### INFORMATION SUPPLIED
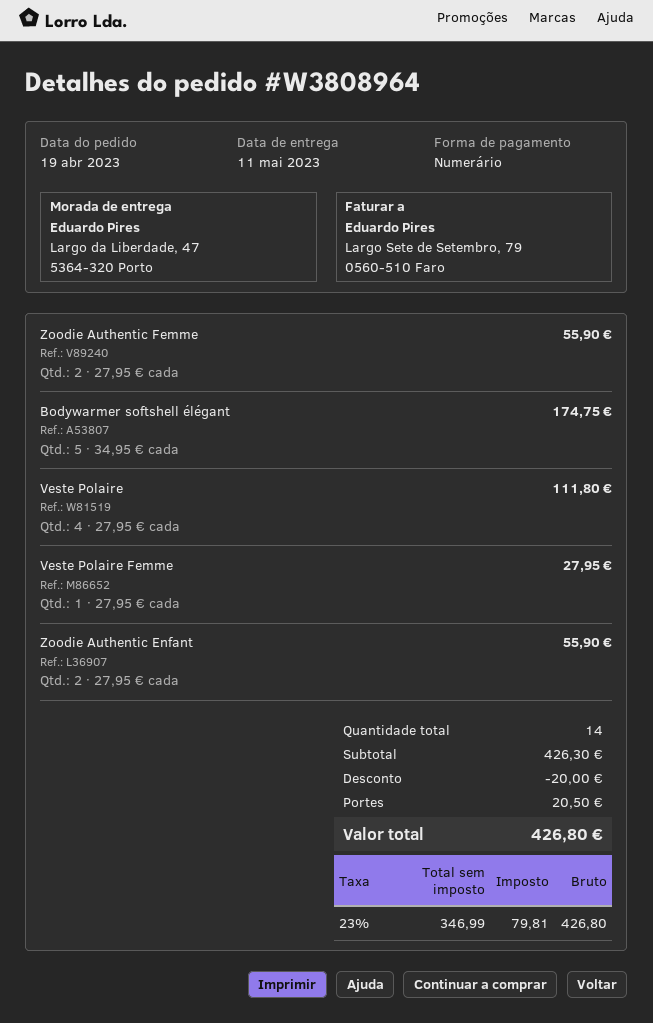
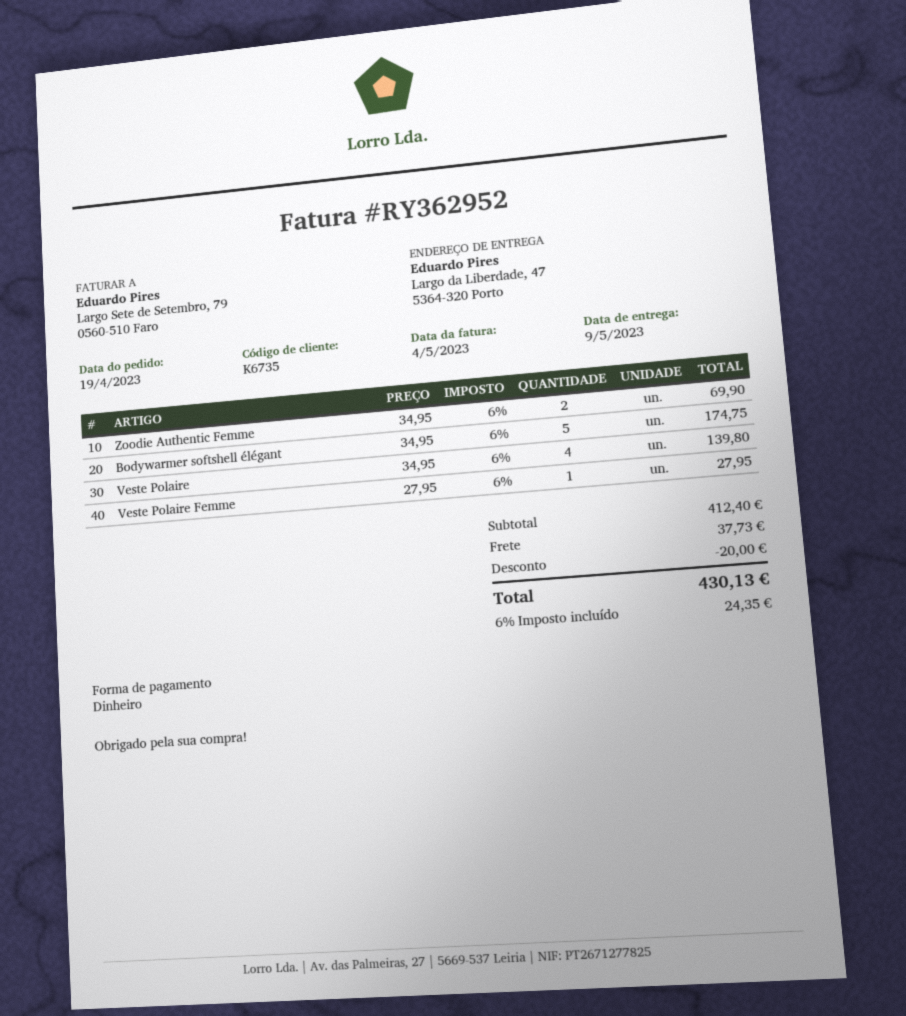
delivery date: 2023-05-11 -> 2023-05-09
Zoodie Authentic Femme: 2 x 27.95 = 55.90 -> 2 x 34.95 = 69.90
Veste Polaire: 4 x 27.95 = 111.80 -> 4 x 34.95 = 139.80
Zoodie Authentic Enfant: 2 x 27.95 = 55.90 -> none
subtotal: 426.30 -> 412.40
shipping: 20.50 -> 37.73
tax: 23% = 79.81 -> 6% = 24.35
total: 426.80 -> 430.13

### WORK TO COMPLETE
Return a verbatim transcription of the data, omitting all images.

### EXPECTED ANSWER
delivery date: 2023-05-11 -> 2023-05-09
Zoodie Authentic Femme: 2 x 27.95 = 55.90 -> 2 x 34.95 = 69.90
Veste Polaire: 4 x 27.95 = 111.80 -> 4 x 34.95 = 139.80
Zoodie Authentic Enfant: 2 x 27.95 = 55.90 -> none
subtotal: 426.30 -> 412.40
shipping: 20.50 -> 37.73
tax: 23% = 79.81 -> 6% = 24.35
total: 426.80 -> 430.13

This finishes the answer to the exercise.